__TASK DETAILS__:
Say how many lines in the entries contain "事实无人抚养儿童人数", giving only the number.

__MATERIAL FOR THIS TASK__:
◇ ◇ ◇
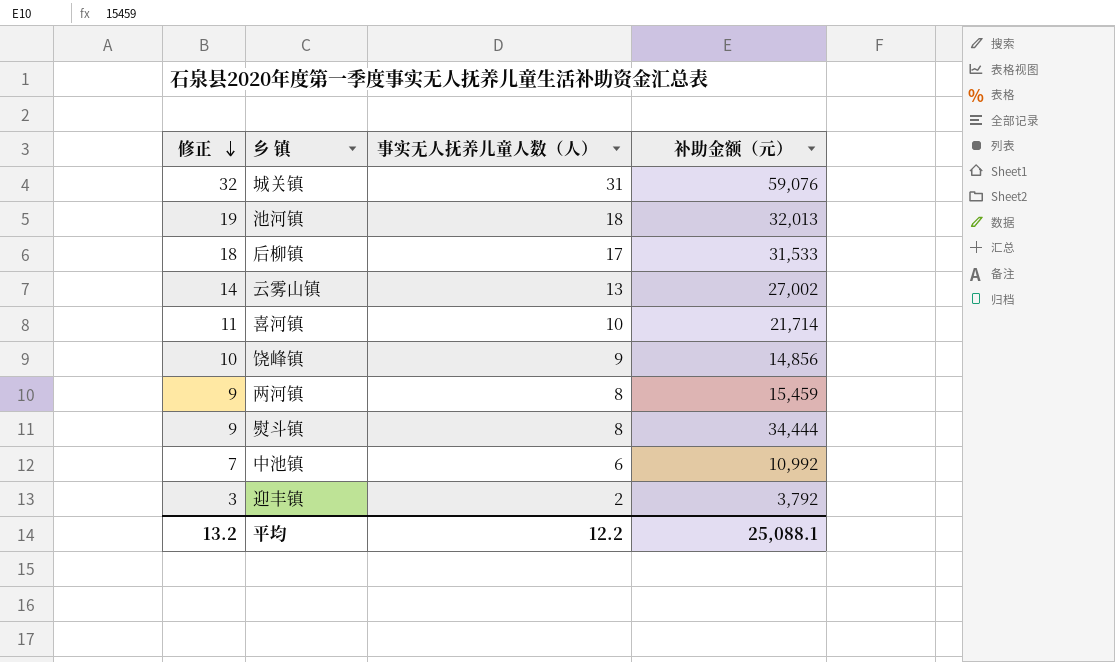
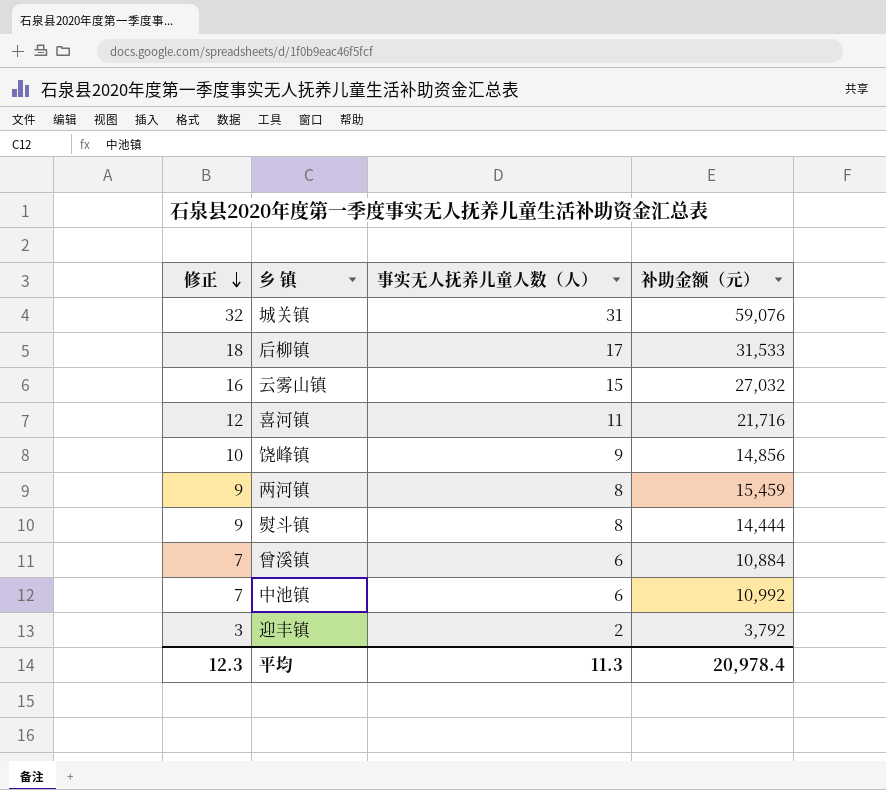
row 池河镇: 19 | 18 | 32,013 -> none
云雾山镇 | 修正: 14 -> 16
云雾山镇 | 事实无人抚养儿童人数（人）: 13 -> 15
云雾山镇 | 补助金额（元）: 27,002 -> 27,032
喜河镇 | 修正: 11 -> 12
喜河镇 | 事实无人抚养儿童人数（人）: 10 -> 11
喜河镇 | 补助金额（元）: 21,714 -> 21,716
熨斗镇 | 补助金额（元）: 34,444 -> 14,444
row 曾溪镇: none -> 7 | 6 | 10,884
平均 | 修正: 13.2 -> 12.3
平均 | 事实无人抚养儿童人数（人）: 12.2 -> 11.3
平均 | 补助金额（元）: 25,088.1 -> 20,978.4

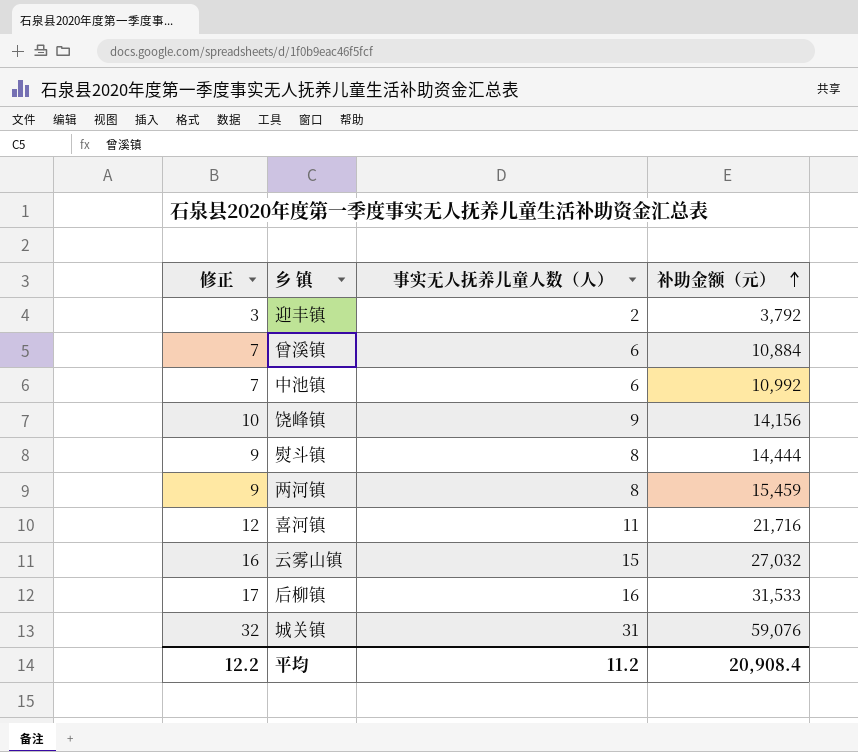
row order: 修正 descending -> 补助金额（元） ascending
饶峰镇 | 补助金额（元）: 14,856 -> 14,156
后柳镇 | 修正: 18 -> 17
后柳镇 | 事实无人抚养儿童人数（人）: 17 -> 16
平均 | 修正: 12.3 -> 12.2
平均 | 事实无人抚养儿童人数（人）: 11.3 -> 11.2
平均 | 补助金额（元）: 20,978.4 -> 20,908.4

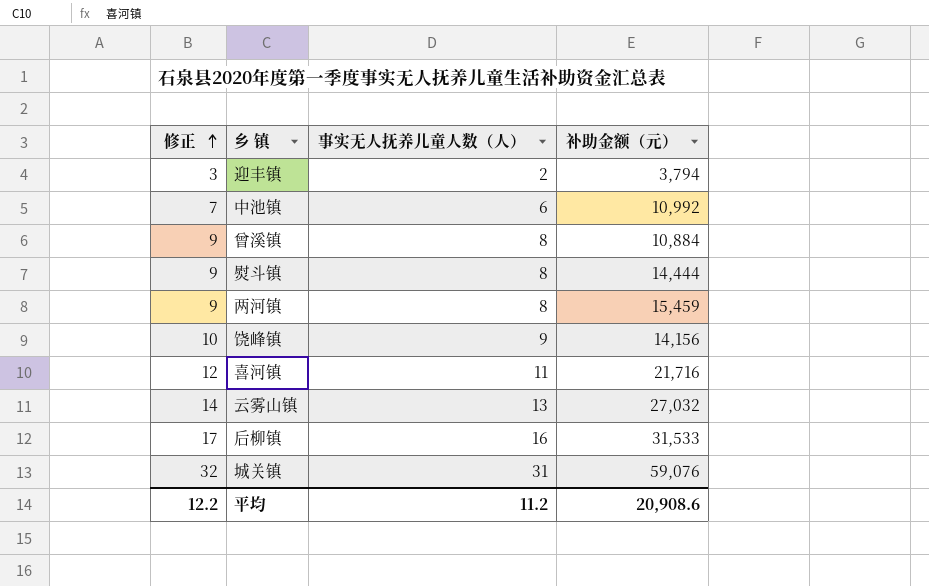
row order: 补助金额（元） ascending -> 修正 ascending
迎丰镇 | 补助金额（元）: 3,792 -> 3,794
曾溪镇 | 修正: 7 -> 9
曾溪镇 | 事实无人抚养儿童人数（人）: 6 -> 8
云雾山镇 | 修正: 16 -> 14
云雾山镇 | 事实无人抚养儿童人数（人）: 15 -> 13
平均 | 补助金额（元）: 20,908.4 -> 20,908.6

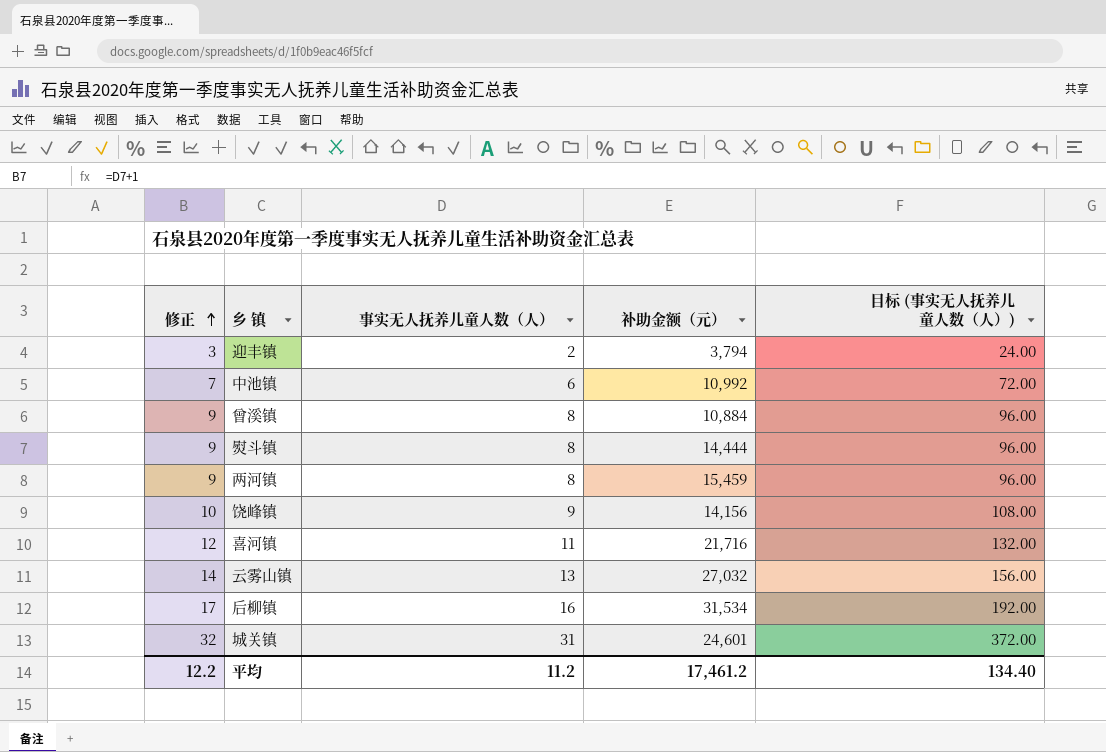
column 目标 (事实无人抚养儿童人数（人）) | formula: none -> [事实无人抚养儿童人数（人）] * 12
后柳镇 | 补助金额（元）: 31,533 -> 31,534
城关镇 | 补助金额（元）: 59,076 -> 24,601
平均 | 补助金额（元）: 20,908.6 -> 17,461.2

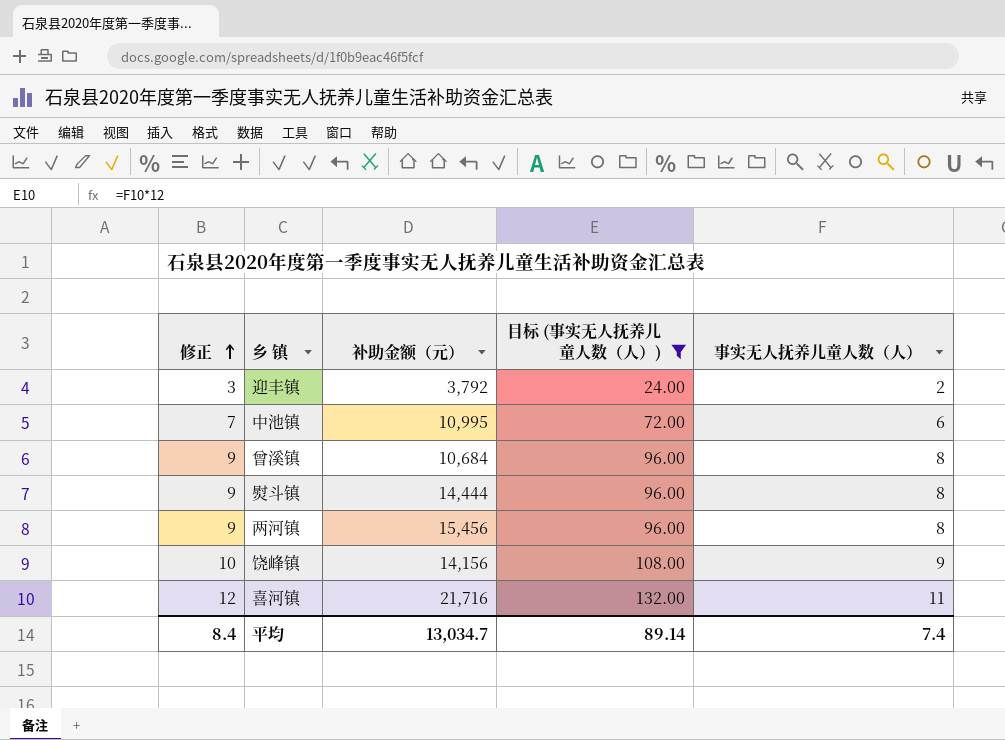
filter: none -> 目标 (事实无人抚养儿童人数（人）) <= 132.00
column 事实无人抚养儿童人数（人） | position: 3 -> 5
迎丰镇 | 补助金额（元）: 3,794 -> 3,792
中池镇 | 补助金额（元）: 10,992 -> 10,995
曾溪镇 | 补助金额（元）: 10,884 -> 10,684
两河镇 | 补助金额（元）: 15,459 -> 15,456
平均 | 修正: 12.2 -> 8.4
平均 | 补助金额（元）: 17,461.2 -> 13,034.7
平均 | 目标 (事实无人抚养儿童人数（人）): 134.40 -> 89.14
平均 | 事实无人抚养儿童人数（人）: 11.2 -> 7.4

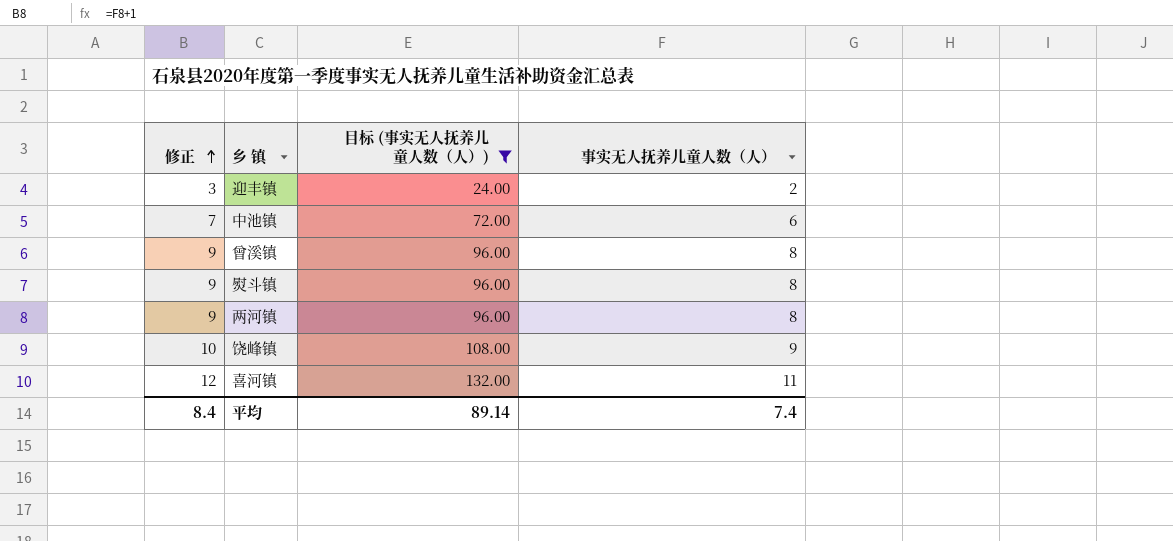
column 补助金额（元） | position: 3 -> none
◇ ◇ ◇
__WRITTEN ANSWER__:
12